Sam Langford

By David Martinez / Boxing Historian / dmboxing.com

Born on March 3, 1883 in Weymouth, Nova Scotia, Canada was one of  the all time greats in boxing, Sam Langford.

Langford was known as The Boston Tar Baby, and was not a big heavyweight in stature; he stood 5’7″ with a career weight range of 126 to 190 pounds. He was powerfully built with a waist of 32 inches, a chest of 44 inches, and a 74 inch reach.

Langford started his professional career as a featherweight in 1902. The following year, he defeated Joe Gans and drew with Jack Blackburn.

Langford is considered to be the greatest boxer to never have won a world title.  On September 5, 1904, he fought welterweight champion Joe Walcott in a non-title bout that resulted in a 15 round decision draw. In that fight, Langford knocked Walcott down in round three and was well ahead after eight rounds before Walcott would come on to win the later rounds.

In 1906, Langford lost a thrilling 15 round heavyweight bout to future world champion Jack Johnson, although being outweighed by twenty pounds. He and Johnson would never fight again.

Langford fought Joe Jeannette (14 times), Harry Wills (23 times), Sam McVey (15 times), and Jeff Clarke (11 times), all fellow black fighters.

There are conflicting differences on his actual ring career which spanned a quarter of a century, 1902 to 1926. I list his ring record at 179 wins (126 by knockout), 29 losses, and 39 draws, with 7 no-contest-decisions.

Langford was truly considered by many boxing historians, including myself, to be as good as any heavyweight during the first 15 years of the 20th century.

Nat Fleischer, Ring magazine founder and publisher, rates him the seventh greatest heavyweight of all time, and lists him as the number two best puncher among all the heavyweights.
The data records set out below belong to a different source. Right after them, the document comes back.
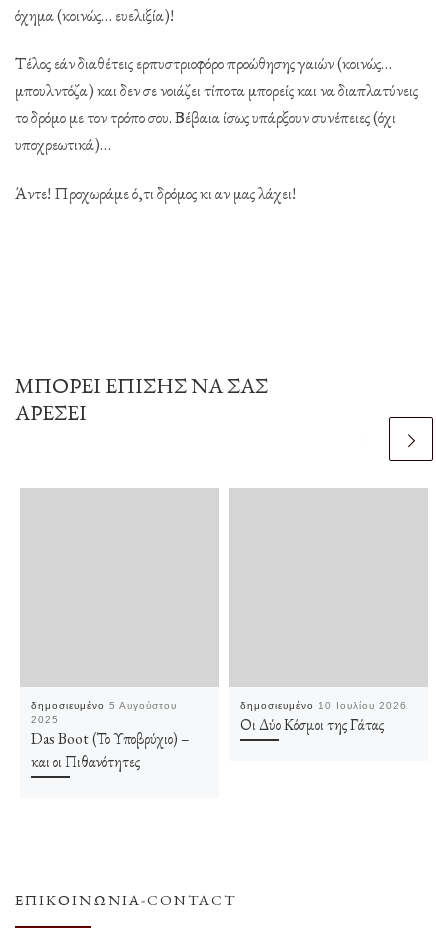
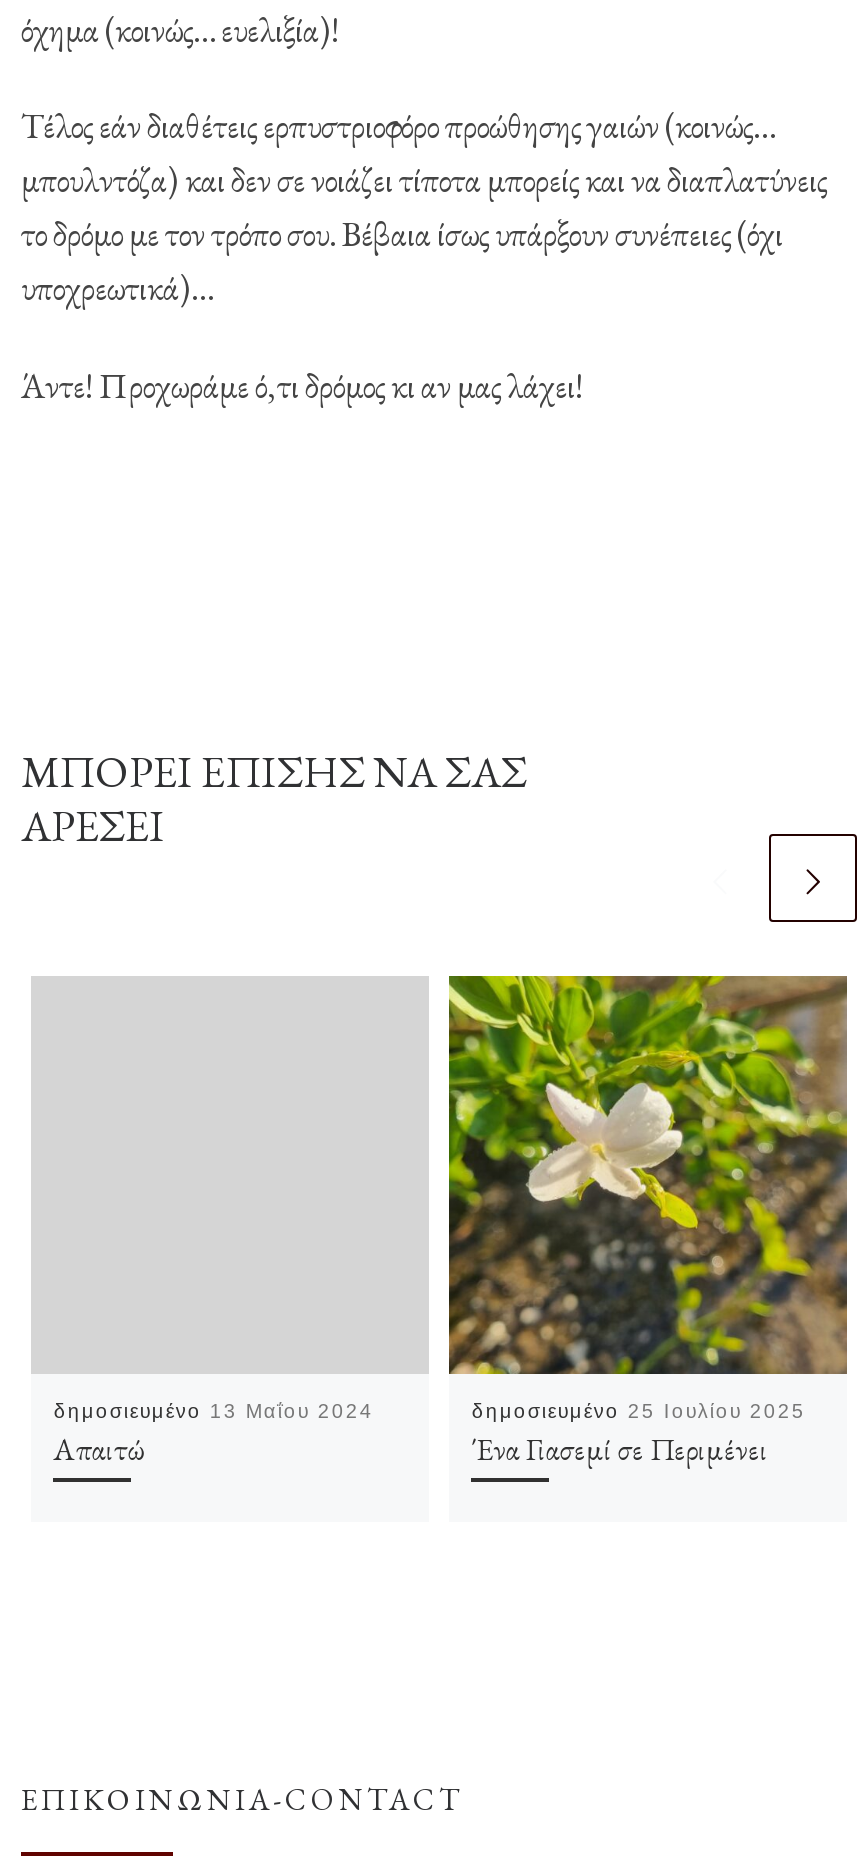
+ [image]

- δημοσιευμένο 5 Αυγούστου
- 2025
- Das Boot (Το Υποβρύχιο) –
- και οι Πιθανότητες
+ δημοσιευμένο 13 Μαΐου 2024
+ Απαιτώ

- δημοσιευμένο 10 Ιουλίου 2026
- Οι Δύο Κόσμοι της Γάτας
+ δημοσιευμένο 25 Ιουλίου 2025
+ Ένα Γιασεμί σε Περιμένει
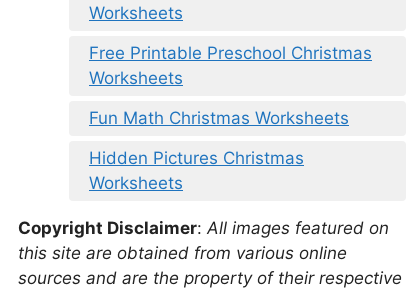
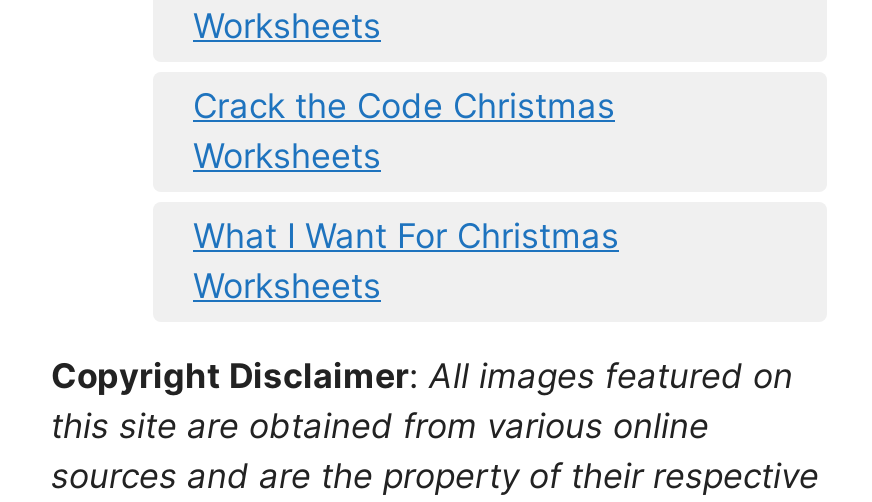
- Free Printable Preschool Christmas
+ Crack the Code Christmas

- Fun Math Christmas Worksheets
- Hidden Pictures Christmas
+ What I Want For Christmas
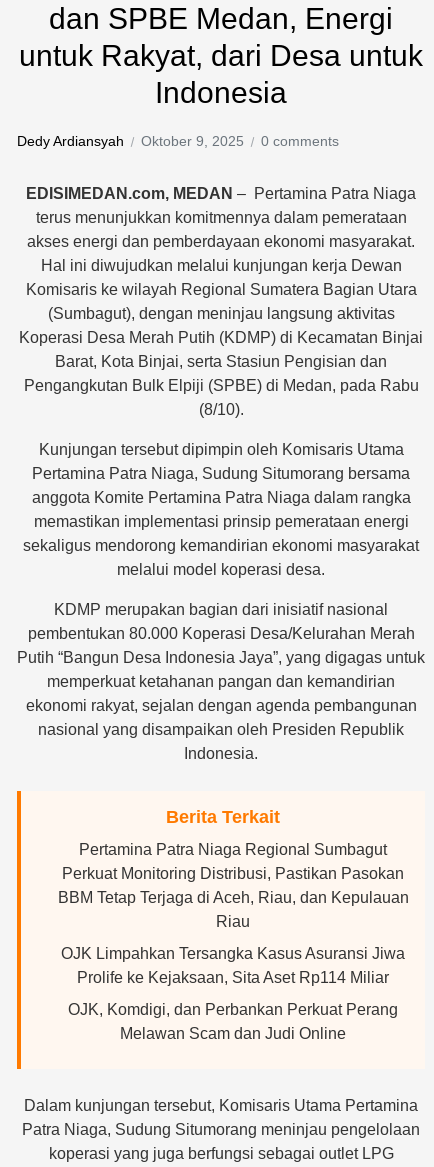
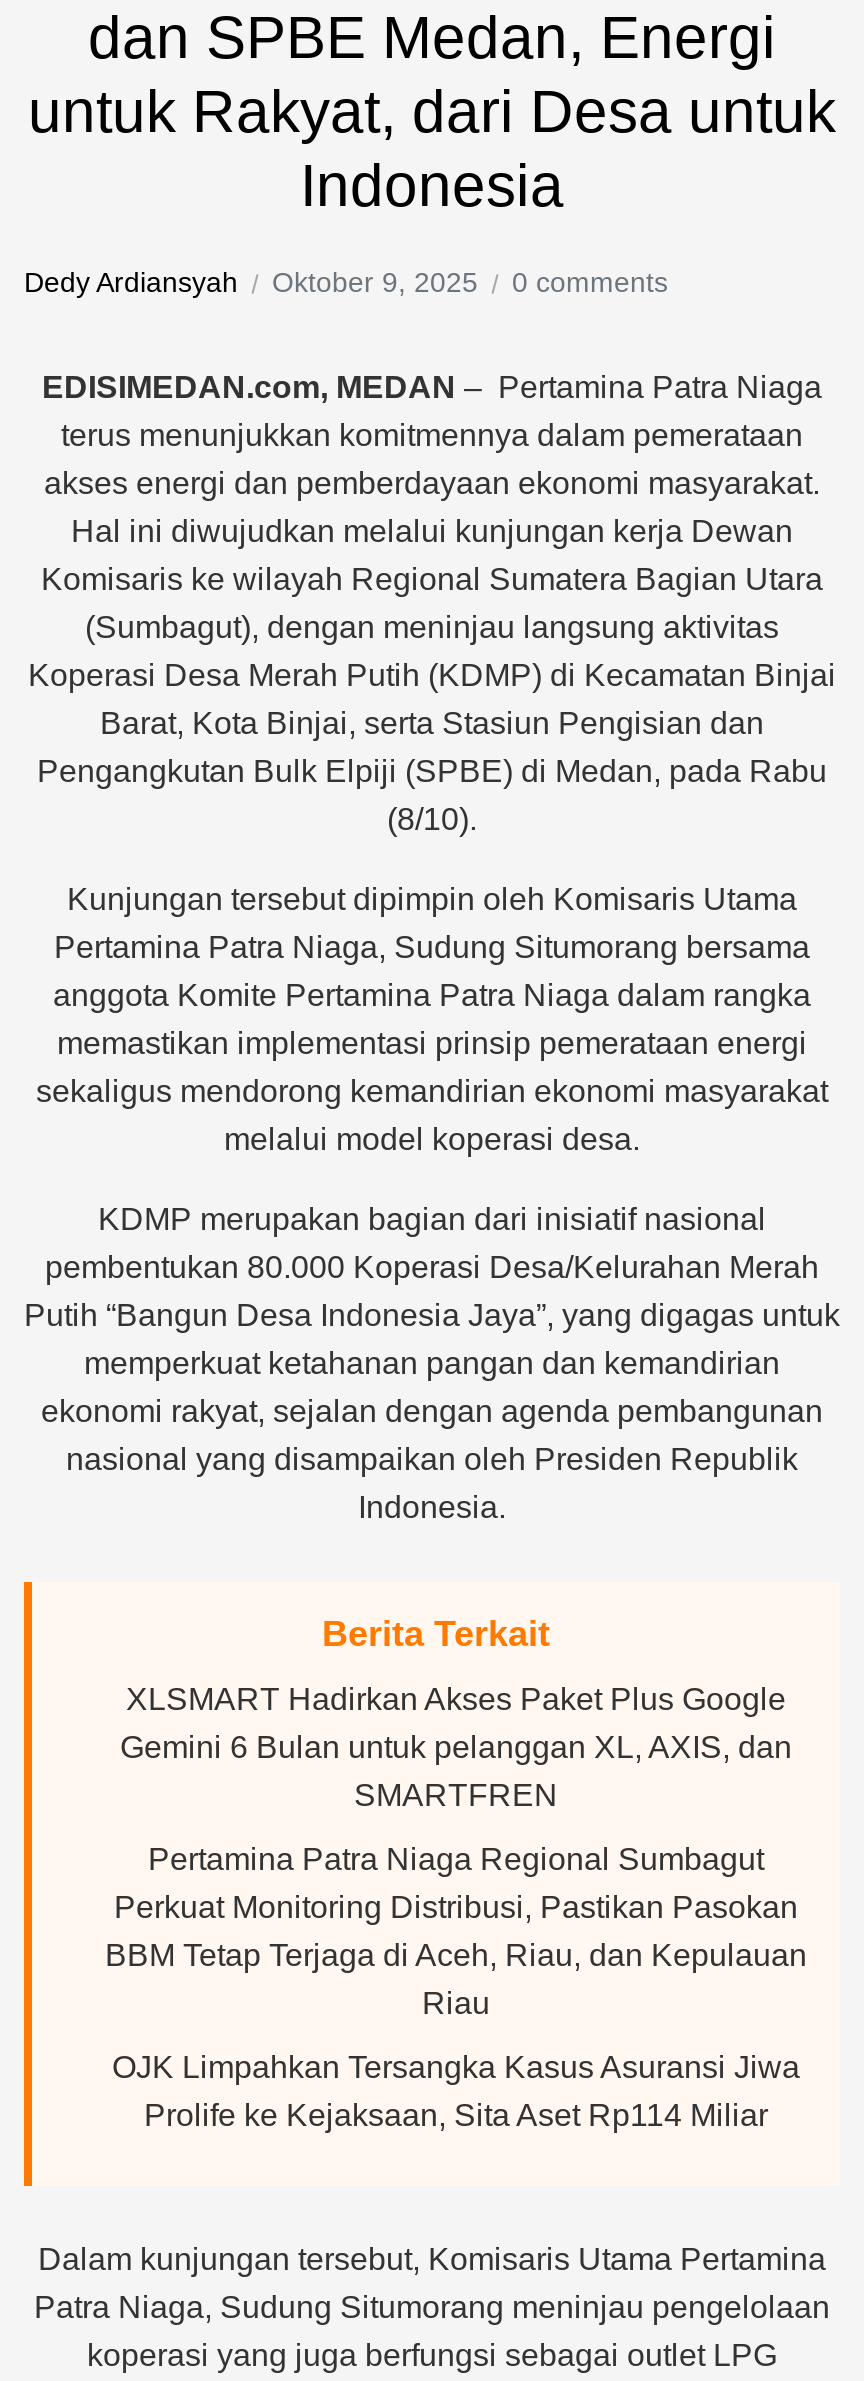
+ XLSMART Hadirkan Akses Paket Plus Google
+ Gemini 6 Bulan untuk pelanggan XL, AXIS, dan
+ SMARTFREN

moved down: Pertamina Patra Niaga Regional Sumbagut | Perkuat Monitoring Distribusi, Pastikan Pasokan | BBM Tetap Terjaga di Aceh, Riau, dan Kepulauan | Riau | OJK Limpahkan Tersangka Kasus Asuransi Jiwa | Prolife ke Kejaksaan, Sita Aset Rp114 Miliar

- OJK, Komdigi, dan Perbankan Perkuat Perang
- Melawan Scam dan Judi Online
Bert Sugar ranks him at eight, and my ranking is fifteen, on the list of the greatest boxers of all time.

In my past publications, I have Langford ranked as the number one fighter that never became a world champion, and he was truly most deserving of a title.

Langford was inducted into the Ring Boxing Hall of Fame in 1955, Canada’s Sports Hall of Fame in 1955, the World Boxing Hall of Fame in 1981, and the International Boxing Hall of Fame in 1990.

In retirement life, unfortunately, Langford eventually became completely blind and penniless, living in Harlem, New York.

In 1944, in his honor, funding was obtained by loyal fans to help with eye surgery and medical expenses which amounted to approximately $10,000.

Sam Langford died on January 12, 1956 in Cambridge, Massachusetts. He was just two months shy of his 73rd birthday.